Leave the pictures out and return every line below exactly.

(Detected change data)

((

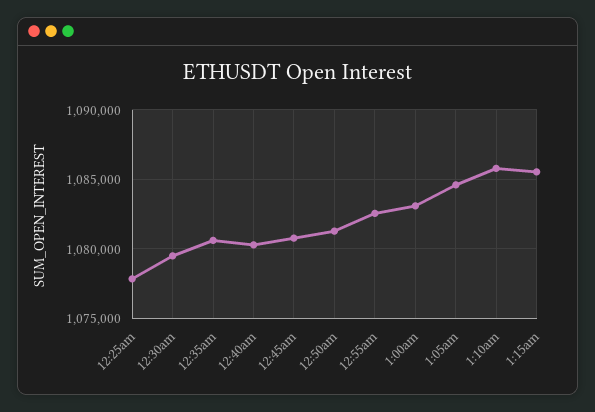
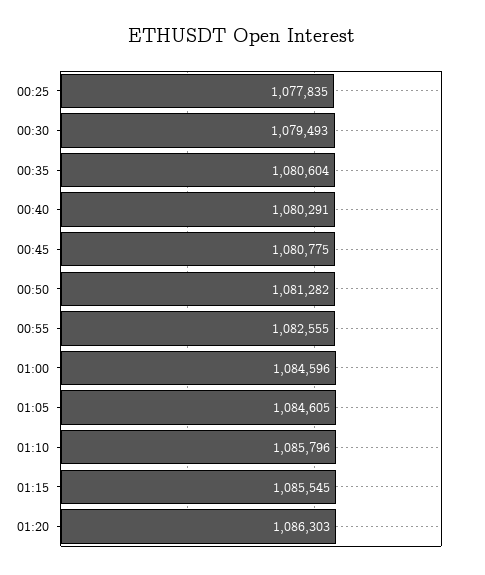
1:00am: 1083000 -> 1084596
01:20: none -> 1086303

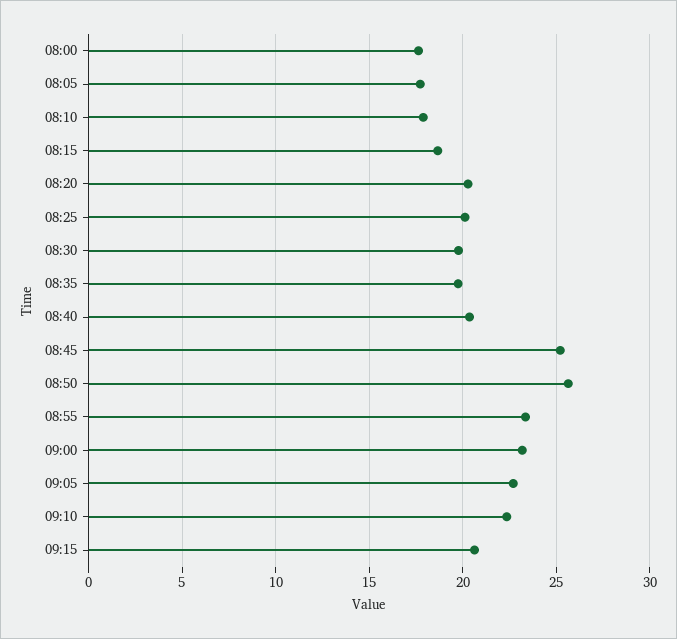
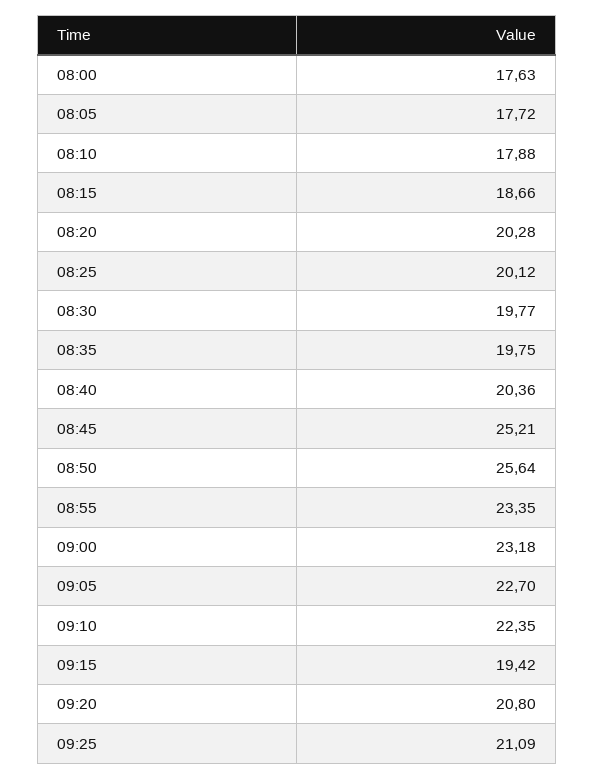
09:15: 20.5 -> 19.42
09:20: none -> 20.8
09:25: none -> 21.09

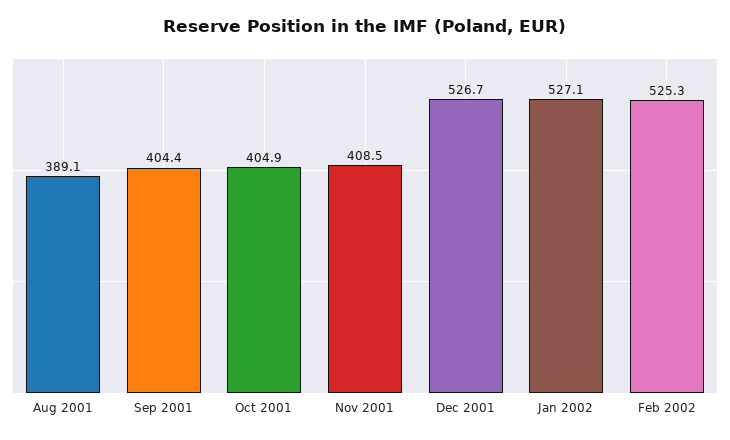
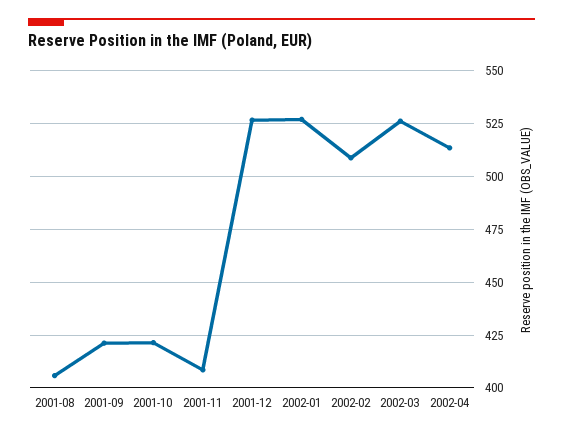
Aug 2001: 389.1 -> 405
Sep 2001: 404.4 -> 420
Oct 2001: 404.9 -> 420
Feb 2002: 525.3 -> 510
2002-03: none -> 525
2002-04: none -> 515

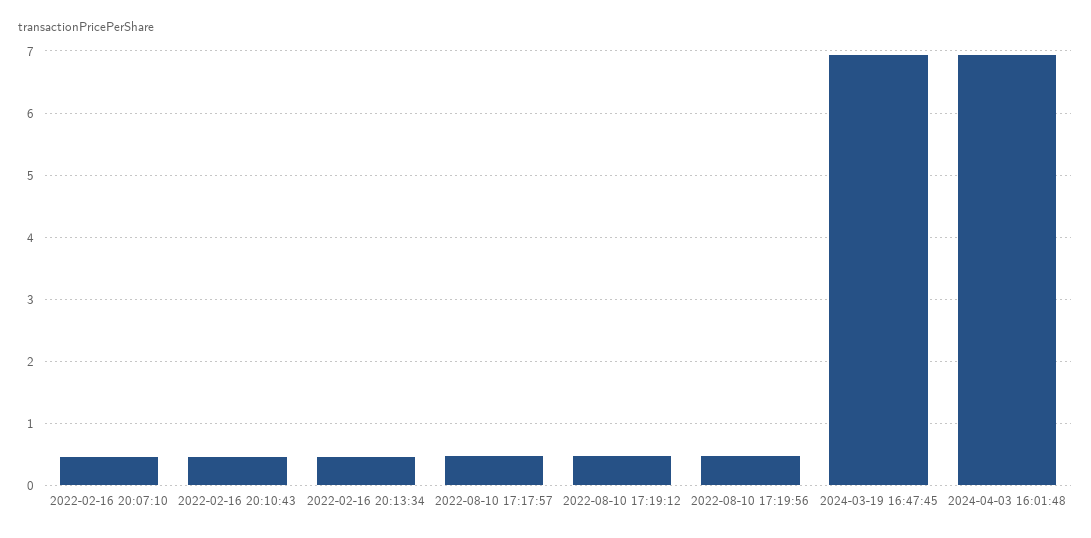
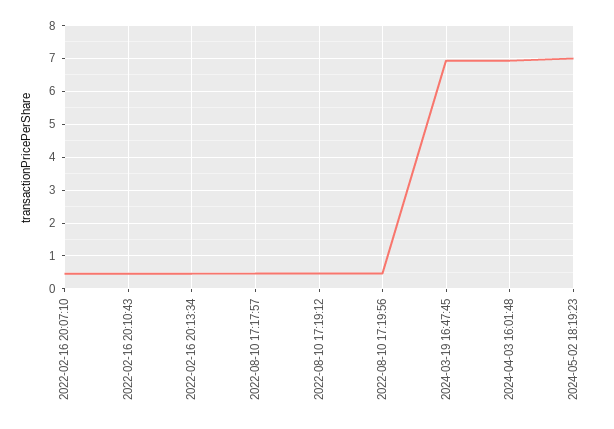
2024-05-02 18:19:23: none -> 7

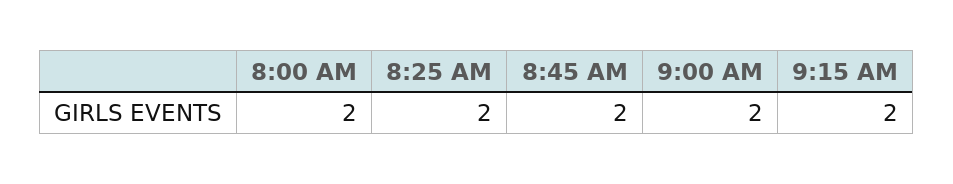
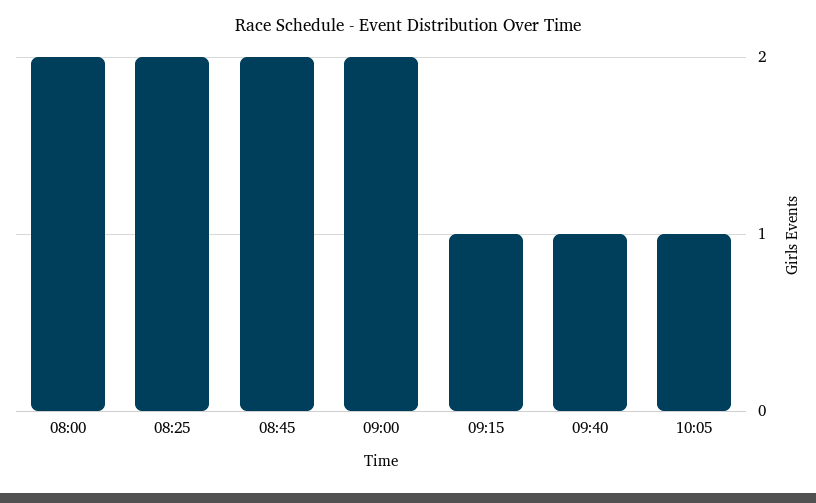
9:15 AM: 2 -> 1
09:40: none -> 1
10:05: none -> 1

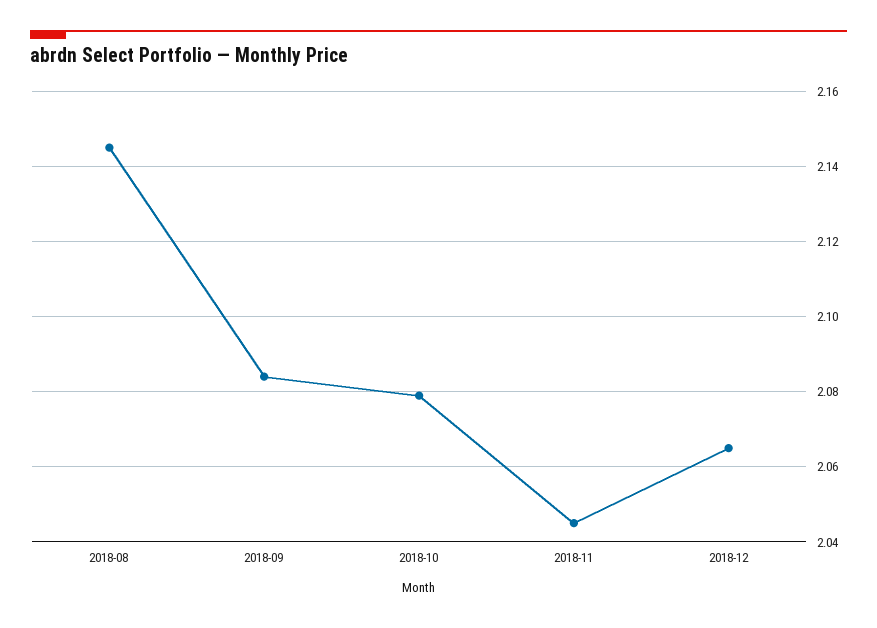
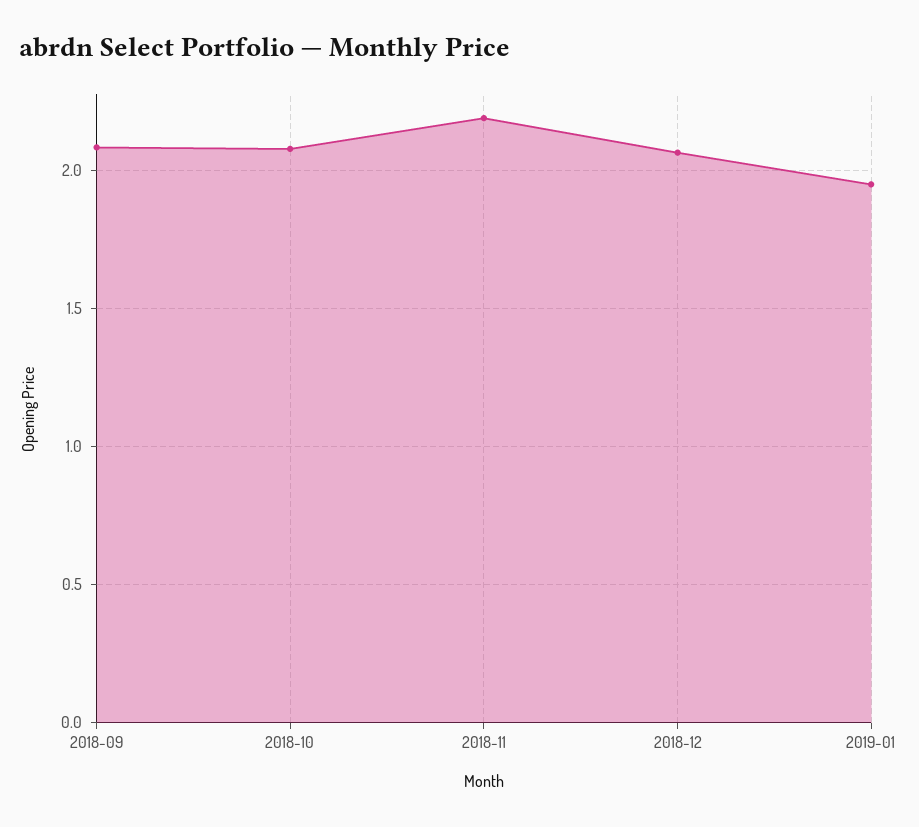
2018-08: 2.145 -> none
2018-11: 2.045 -> 2.2
2019-01: none -> 1.95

))

» WRITTEN ANSWER
1:00am: 1083000 -> 1084596
01:20: none -> 1086303

09:15: 20.5 -> 19.42
09:20: none -> 20.8
09:25: none -> 21.09

Aug 2001: 389.1 -> 405
Sep 2001: 404.4 -> 420
Oct 2001: 404.9 -> 420
Feb 2002: 525.3 -> 510
2002-03: none -> 525
2002-04: none -> 515

2024-05-02 18:19:23: none -> 7

9:15 AM: 2 -> 1
09:40: none -> 1
10:05: none -> 1

2018-08: 2.145 -> none
2018-11: 2.045 -> 2.2
2019-01: none -> 1.95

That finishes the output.